Riin mendongak, akhirnya menatap Jae Hyun dengan mata yang masih sembab. Tatapan itu penuh dengan amarah, tetapi juga terluka. "Kau pikir dengan mengatakan itu semuanya akan selesai? Kau pikir aku bisa melupakan apa yang terjadi begitu saja?"
Jae Hyun terdiam, tidak tahu harus menjawab apa. Ia hanya menatap Riin dengan ekspresi penuh penyesalan.
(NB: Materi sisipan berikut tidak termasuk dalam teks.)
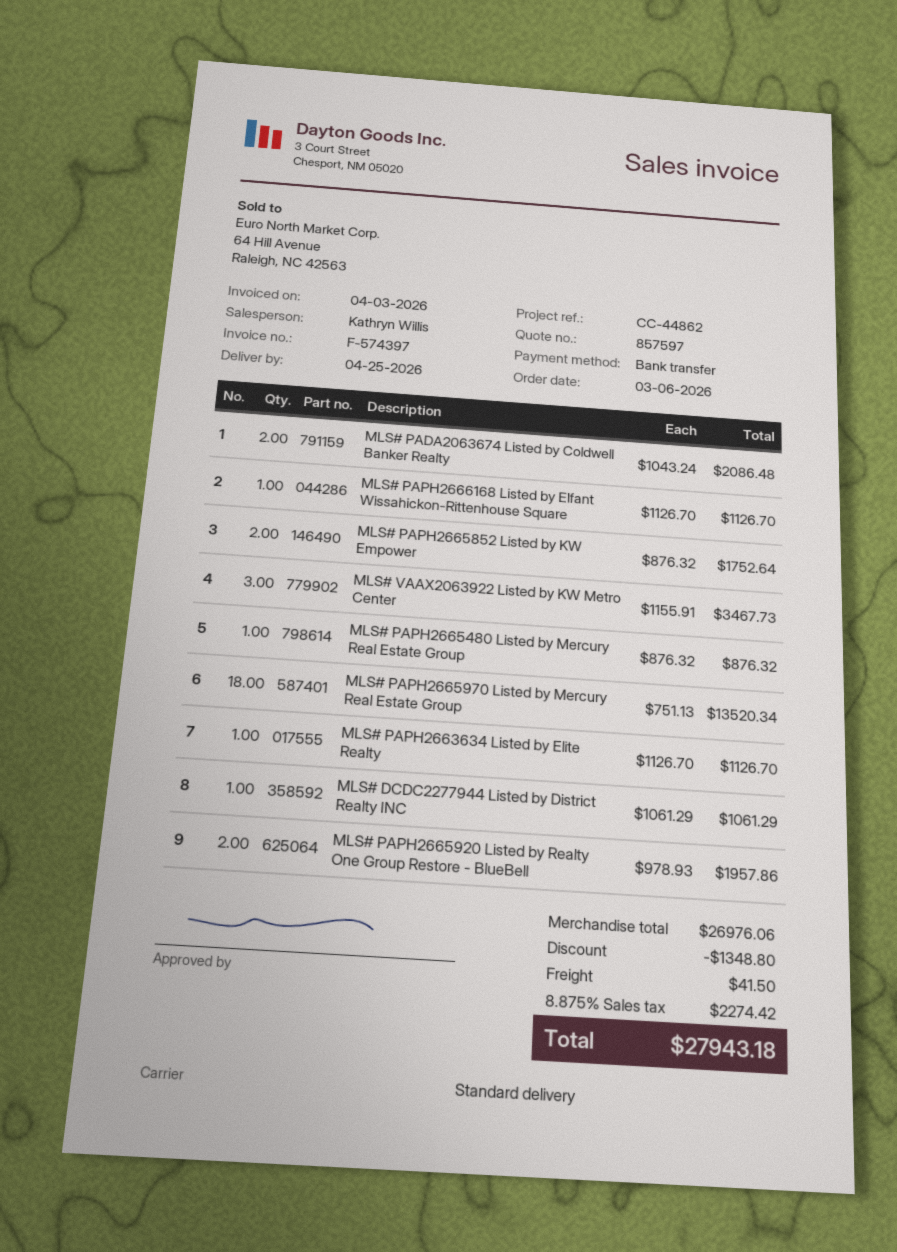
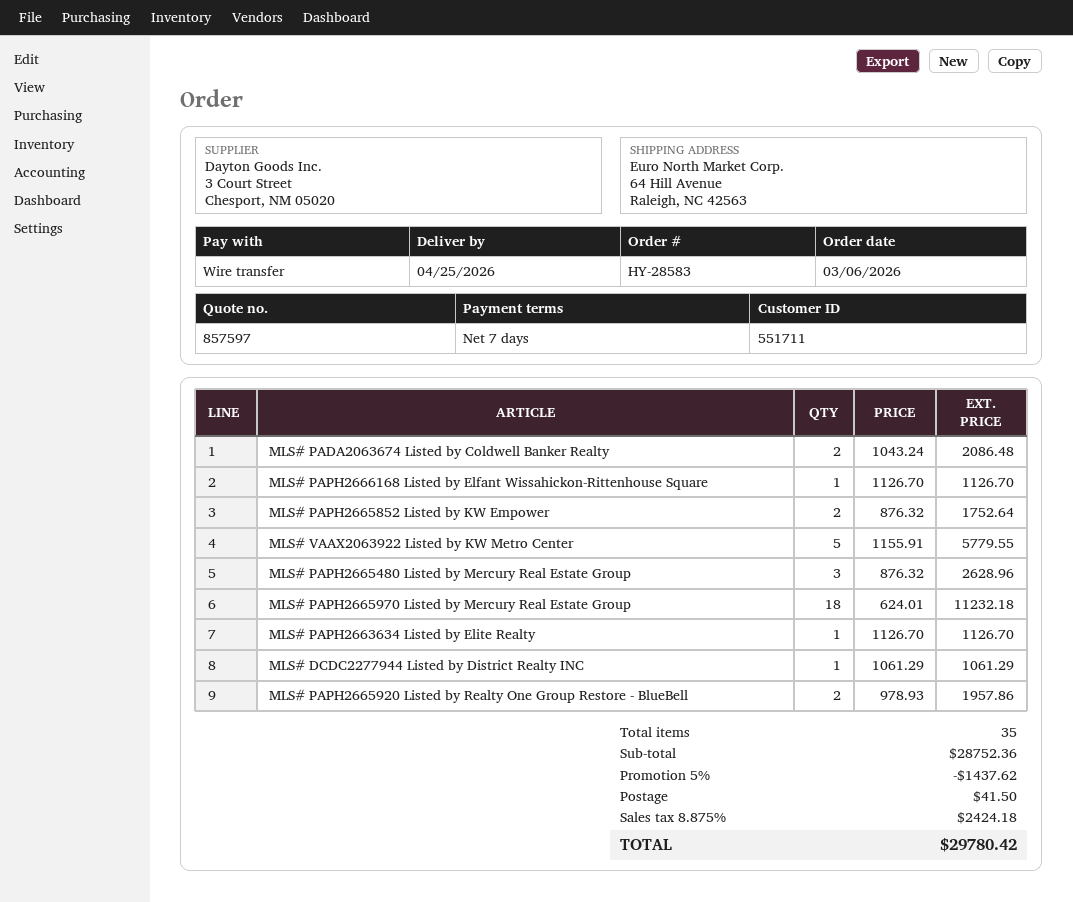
MLS# VAAX2063922 Listed by KW Metro Center: 3 x 1155.91 = 3467.73 -> 5 x 1155.91 = 5779.55
MLS# PAPH2665480 Listed by Mercury Real Estate Group: 1 x 876.32 = 876.32 -> 3 x 876.32 = 2628.96
MLS# PAPH2665970 Listed by Mercury Real Estate Group: 18 x 751.13 = 13520.34 -> 18 x 624.01 = 11232.18
subtotal: 26976.06 -> 28752.36
discount: 1348.80 -> 1437.62
tax: 8.875% = 2274.42 -> 8.875% = 2424.18
total: 27943.18 -> 29780.42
"Lagipula," Riin melanjutkan, suaranya bergetar. "Semalam itu... bukan hanya tentang kau melampaui batas. Itu juga... tentang aku yang kehilangan kendali atas diriku sendiri. Aku tidak tahu bagaimana menghadapi ini. Aku merasa seperti kehilangan bagian dari diriku." Air mata kembali mengalir di pipinya, dan ia buru-buru menyeka dengan punggung tangannya.
Jae Hyun merasa hatinya remuk melihat Riin seperti itu. "Aku mengerti," katanya akhirnya, meskipun ia tahu kata-kata itu tidak akan cukup. "Aku tahu aku tidak bisa mengubah apa yang sudah terjadi. Tapi aku ingin bertanggung jawab."
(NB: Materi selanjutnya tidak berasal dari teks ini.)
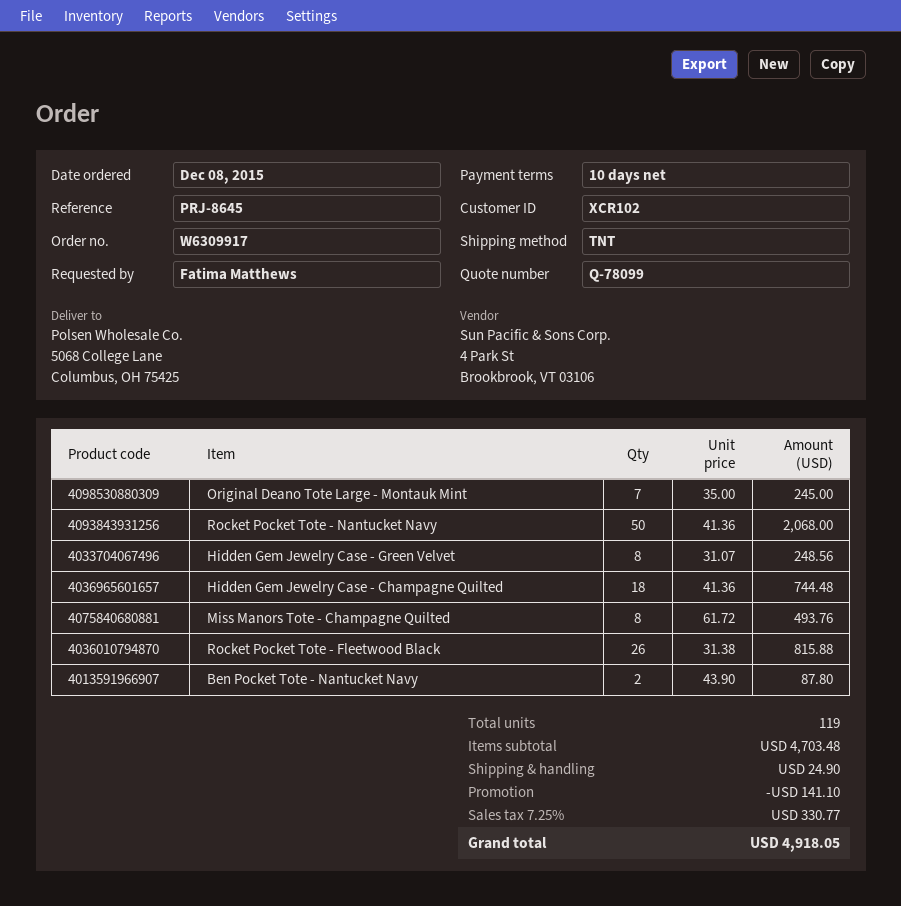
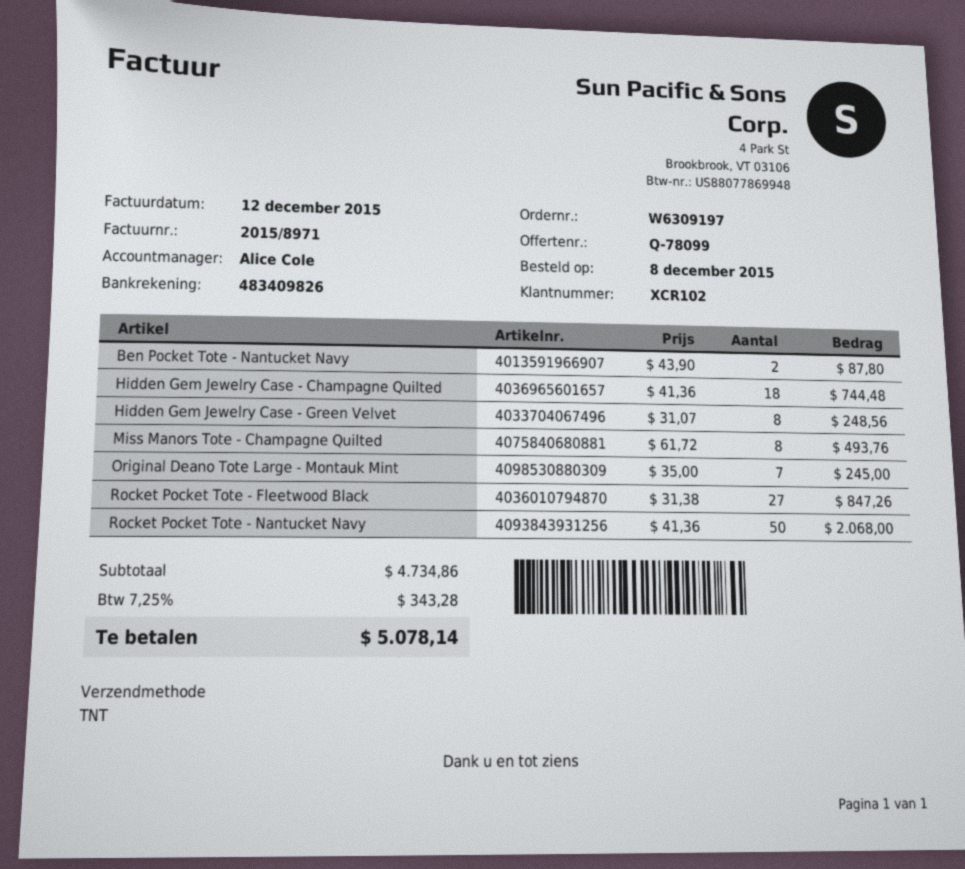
order number: W6309917 -> W6309197
Rocket Pocket Tote - Fleetwood Black: 26 x 31.38 = 815.88 -> 27 x 31.38 = 847.26
subtotal: 4703.48 -> 4734.86
discount: 141.10 -> none
shipping: 24.90 -> none
tax: 7.25% = 330.77 -> 7.25% = 343.28
total: 4918.05 -> 5078.14

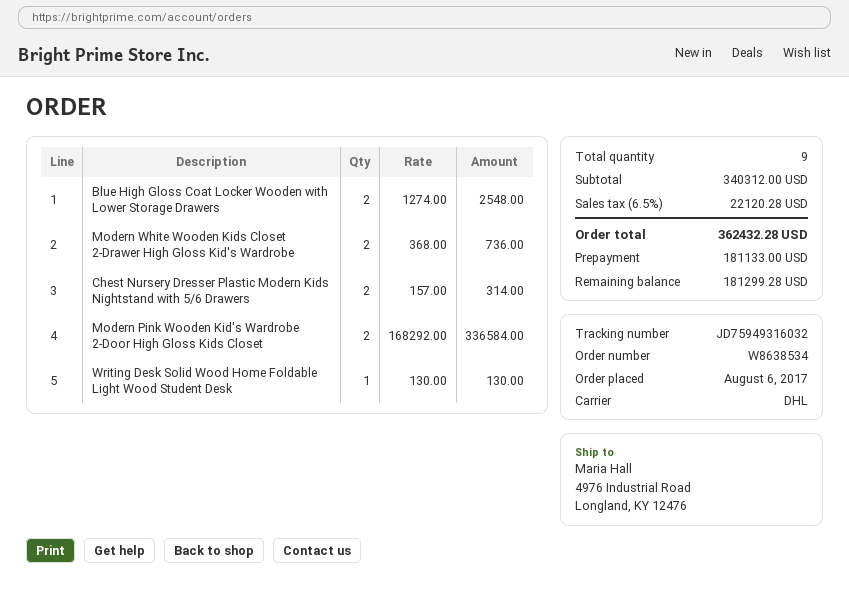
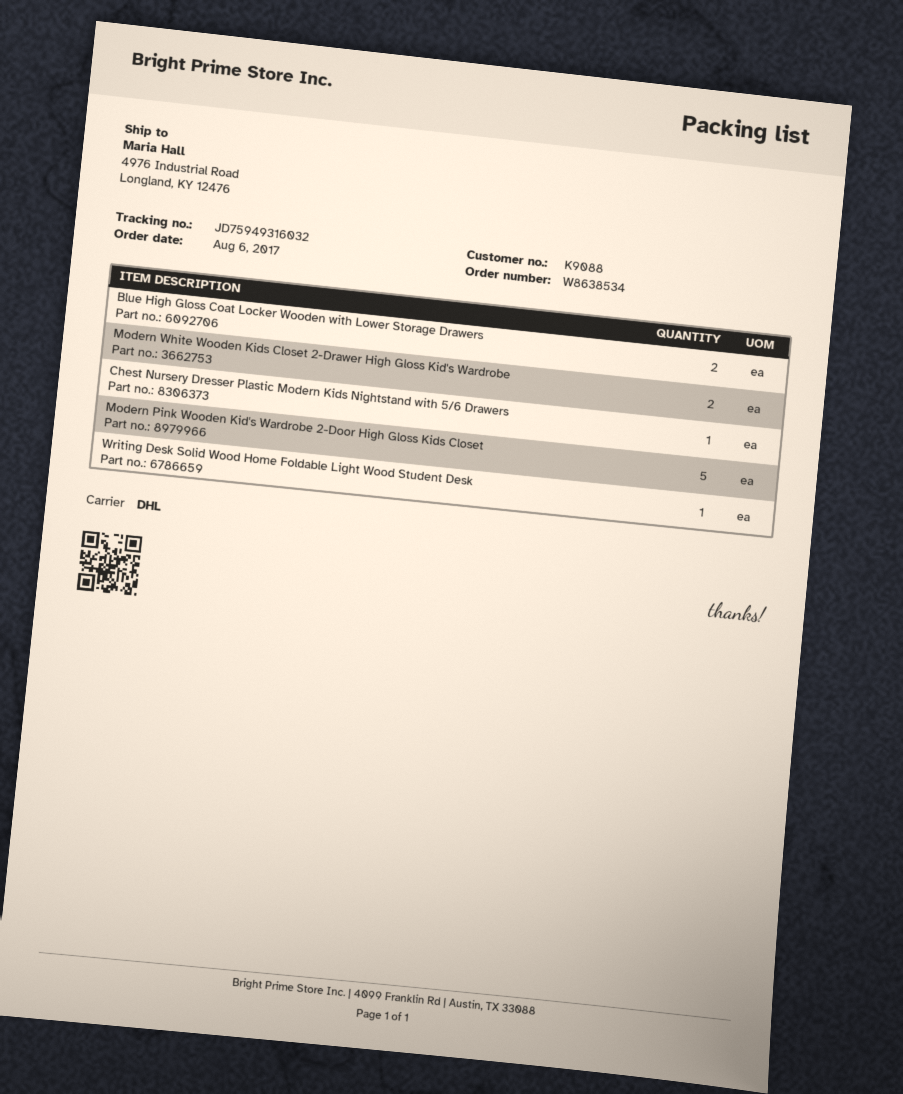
Chest Nursery Dresser Plastic Modern Kids Nightstand with 5/6 Drawers: 2 -> 1
Modern Pink Wooden Kid's Wardrobe 2-Door High Gloss Kids Closet: 2 -> 5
Riin terdiam. Kata-kata Jae Hyun menggema di kepalanya, tetapi ia tidak tahu apakah ia bisa menerima kenyataan itu. Ia merasakan campuran emosi yang begitu rumit_kemarahan, kesedihan, dan kelelahan. Di satu sisi, ia ingin membenci Jae Hyun, tetapi di sisi lain, ia tahu pria itu juga terjebak dalam situasi ini.
Jae Hyun menggeser piringnya ke samping, lalu bersandar ke kursi. "Dengar," katanya, nadanya melembut. "Aku harus pergi ke kantor sekarang. Tapi nanti, kita harus bicara lagi. Kita tidak bisa terus-menerus seperti ini."
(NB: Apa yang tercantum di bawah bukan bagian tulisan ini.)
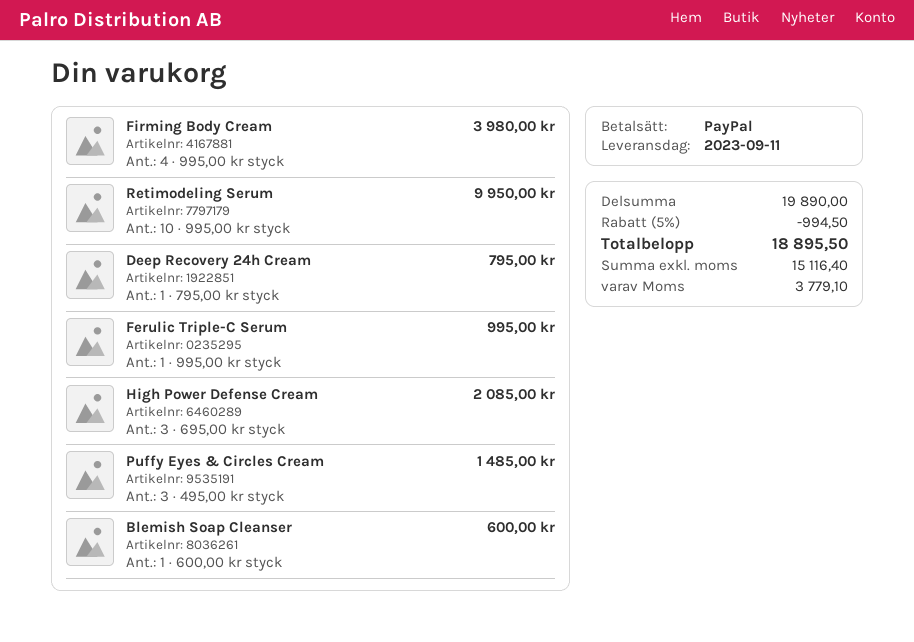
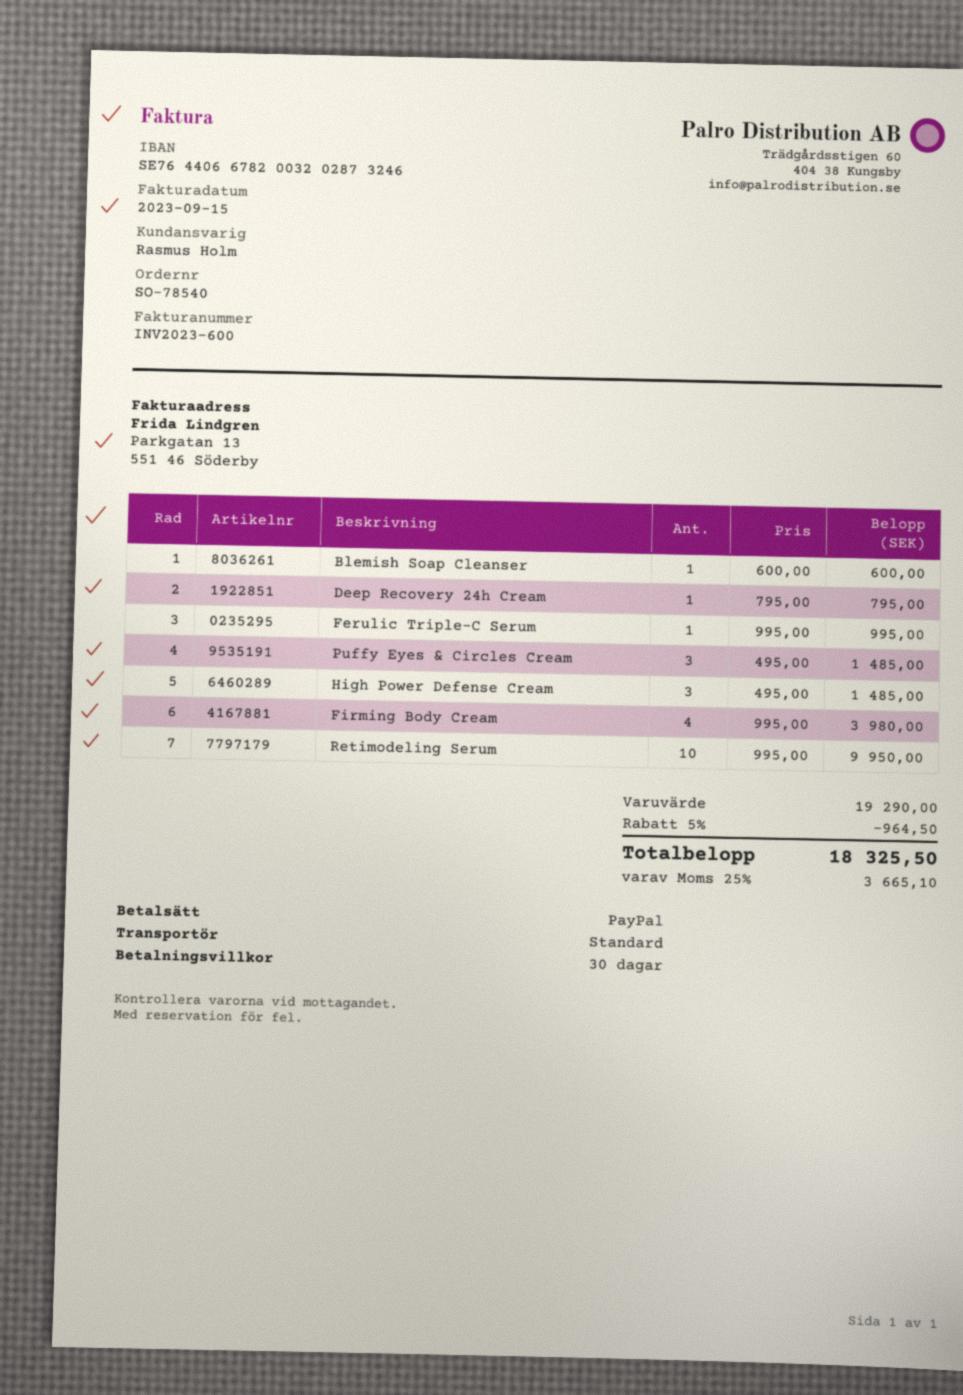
High Power Defense Cream: 3 x 695.00 = 2085.00 -> 3 x 495.00 = 1485.00
subtotal: 19890.00 -> 19290.00
discount: 5% = 994.50 -> 5% = 964.50
tax: 3779.10 -> 3665.10
total: 18895.50 -> 18325.50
Riin tidak menjawab. Ia hanya menunduk, membiarkan air matanya menetes tanpa suara ke piring yang tidak tersentuh.
Jae Hyun berdiri, merapikan jasnya, lalu berjalan ke pintu. Sebelum pergi, ia menoleh sekali lagi ke arah Riin. Ia ingin mengatakan sesuatu, mungkin permintaan maaf yang lebih tulus, atau janji bahwa semuanya akan baik-baik saja, tetapi kata-kata itu tetap tertahan di tenggorokannya. Ia hanya mengangguk pelan sebelum melangkah keluar, meninggalkan Riin sendirian di apartemen yang terasa lebih dingin dari sebelumnya.
Saat pintu tertutup, Riin akhirnya mendongak. Apartemen itu begitu sepi hingga ia bisa mendengar napasnya sendiri. Suara mesin kopi yang masih berdengung terasa seperti ejekan. Ia menatap roti panggang yang kini sudah dingin di hadapannya, tetapi rasa lapar tetap tidak muncul. Yang ia rasakan hanyalah kekosongan.
"Bagaimana aku bisa menjalani ini?" bisiknya pelan, berbicara pada dirinya sendiri.